WHAT THE TASK REQUIRES: Reproduce the entries that follow exactly, dropping each image.

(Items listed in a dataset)
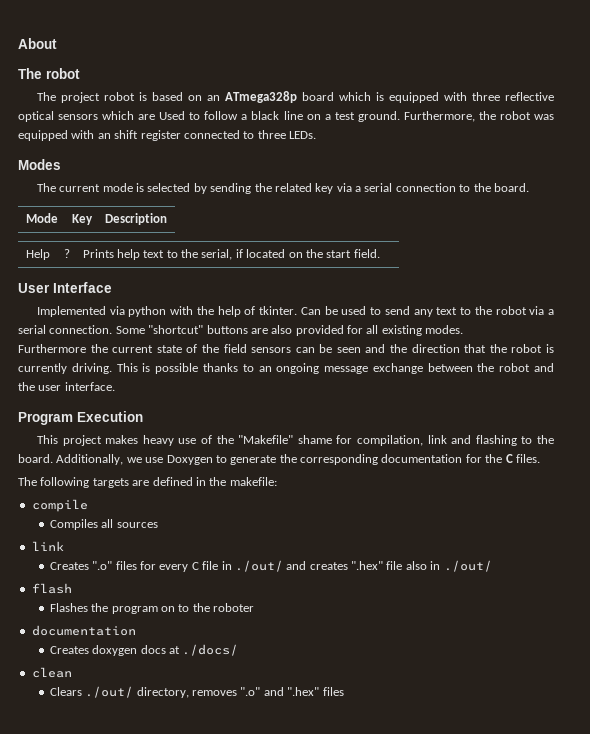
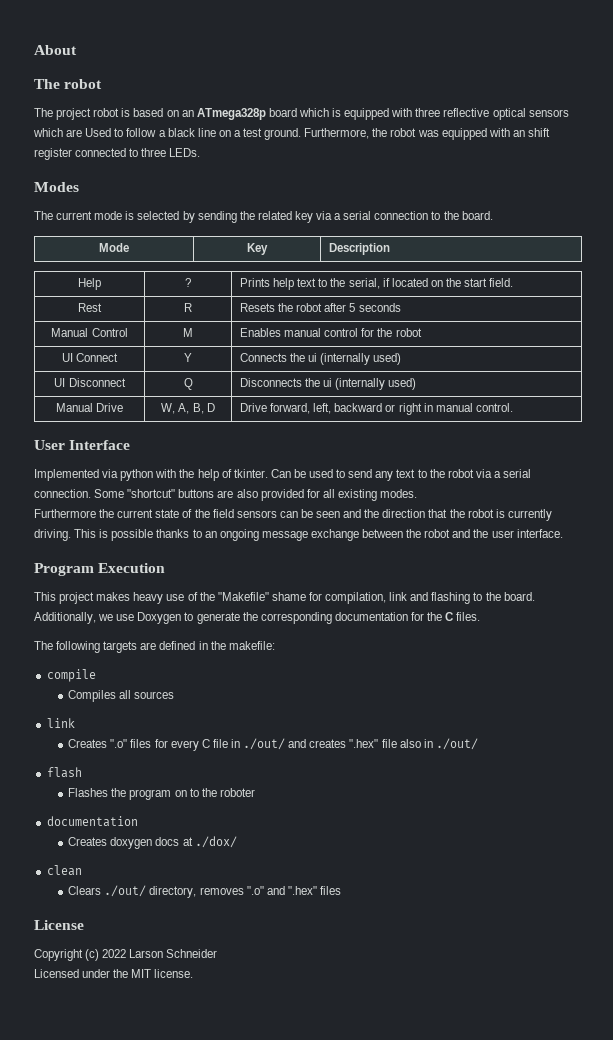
+ Rest | R | Resets the robot after 5 seconds
+ Manual Control | M | Enables manual control for the robot
+ UI Connect | Y | Connects the ui (internally used)
+ UI Disconnect | Q | Disconnects the ui (internally used)
+ Manual Drive | W, A, B, D | Drive forward, left, backward or right in manual control.
- Creates doxygen docs at ./docs/
+ Creates doxygen docs at ./dox/
+ License
+ Copyright (c) 2022 Larson Schneider
+ Licensed under the MIT license.

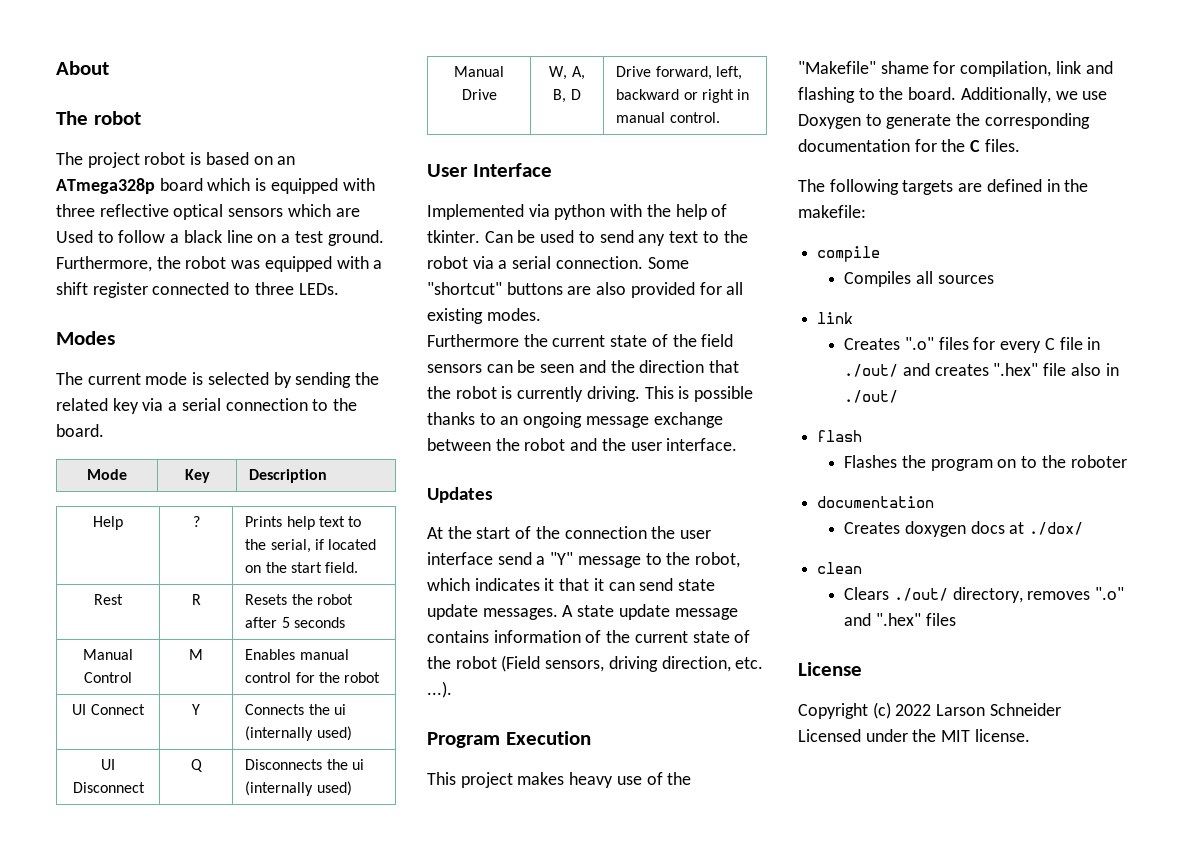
- Furthermore, the robot was equipped with an shift register connected to three LEDs.
+ Furthermore, the robot was equipped with a shift register connected to three LEDs.
+ Updates
+ At the start of the connection the user interface send a "Y" message to the robot, which indicates it that it can send state update messages. A state update message contains information of the current state of the robot (Field sensors, driving direction, etc. ...).

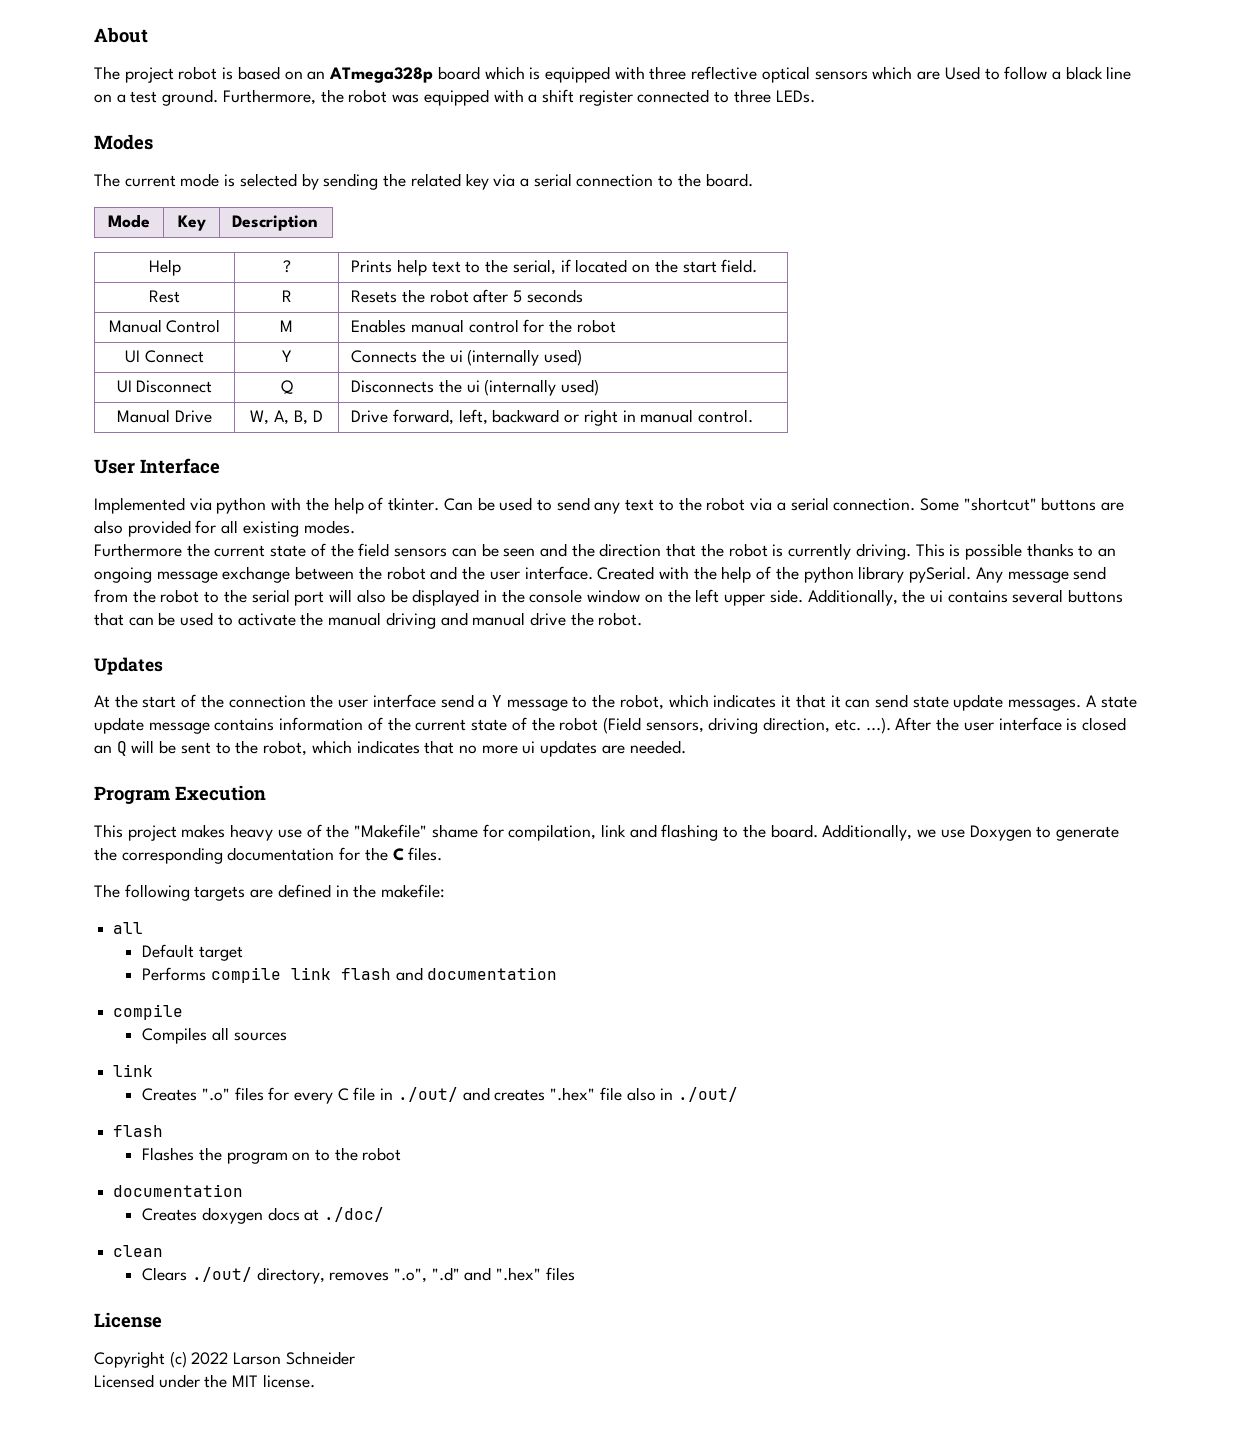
- The robot
+ Created with the help of the python library pySerial. Any message send from the robot to the serial port will also be displayed in the console window on the left upper side. Additionally, the ui contains several buttons that can be used to activate the manual driving and manual drive the robot.
- At the start of the connection the user interface send a "Y" message to the robot, which indicates it that it can send state update messages.
+ At the start of the connection the user interface send a Y message to the robot, which indicates it that it can send state update messages.
- A state update message contains information of the current state of the robot (Field sensors, driving direction, etc. ...).
+ A state update message contains information of the current state of the robot (Field sensors, driving direction, etc. ...). After the user interface is closed an Q will be sent to the robot, which indicates that no more ui updates are needed.
  The following targets are defined in the makefile:
+ all
+ Default target
+ Performs compile link flash and documentation
- Flashes the program on to the roboter
+ Flashes the program on to the robot
- Creates doxygen docs at ./dox/
+ Creates doxygen docs at ./doc/
- Clears ./out/ directory, removes ".o" and ".hex" files
+ Clears ./out/ directory, removes ".o", ".d" and ".hex" files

ANSWER FOR THIS EXERCISE:
+ Rest | R | Resets the robot after 5 seconds
+ Manual Control | M | Enables manual control for the robot
+ UI Connect | Y | Connects the ui (internally used)
+ UI Disconnect | Q | Disconnects the ui (internally used)
+ Manual Drive | W, A, B, D | Drive forward, left, backward or right in manual control.
- Creates doxygen docs at ./docs/
+ Creates doxygen docs at ./dox/
+ License
+ Copyright (c) 2022 Larson Schneider
+ Licensed under the MIT license.

- Furthermore, the robot was equipped with an shift register connected to three LEDs.
+ Furthermore, the robot was equipped with a shift register connected to three LEDs.
+ Updates
+ At the start of the connection the user interface send a "Y" message to the robot, which indicates it that it can send state update messages. A state update message contains information of the current state of the robot (Field sensors, driving direction, etc. ...).

- The robot
+ Created with the help of the python library pySerial. Any message send from the robot to the serial port will also be displayed in the console window on the left upper side. Additionally, the ui contains several buttons that can be used to activate the manual driving and manual drive the robot.
- At the start of the connection the user interface send a "Y" message to the robot, which indicates it that it can send state update messages.
+ At the start of the connection the user interface send a Y message to the robot, which indicates it that it can send state update messages.
- A state update message contains information of the current state of the robot (Field sensors, driving direction, etc. ...).
+ A state update message contains information of the current state of the robot (Field sensors, driving direction, etc. ...). After the user interface is closed an Q will be sent to the robot, which indicates that no more ui updates are needed.
  The following targets are defined in the makefile:
+ all
+ Default target
+ Performs compile link flash and documentation
- Flashes the program on to the roboter
+ Flashes the program on to the robot
- Creates doxygen docs at ./dox/
+ Creates doxygen docs at ./doc/
- Clears ./out/ directory, removes ".o" and ".hex" files
+ Clears ./out/ directory, removes ".o", ".d" and ".hex" files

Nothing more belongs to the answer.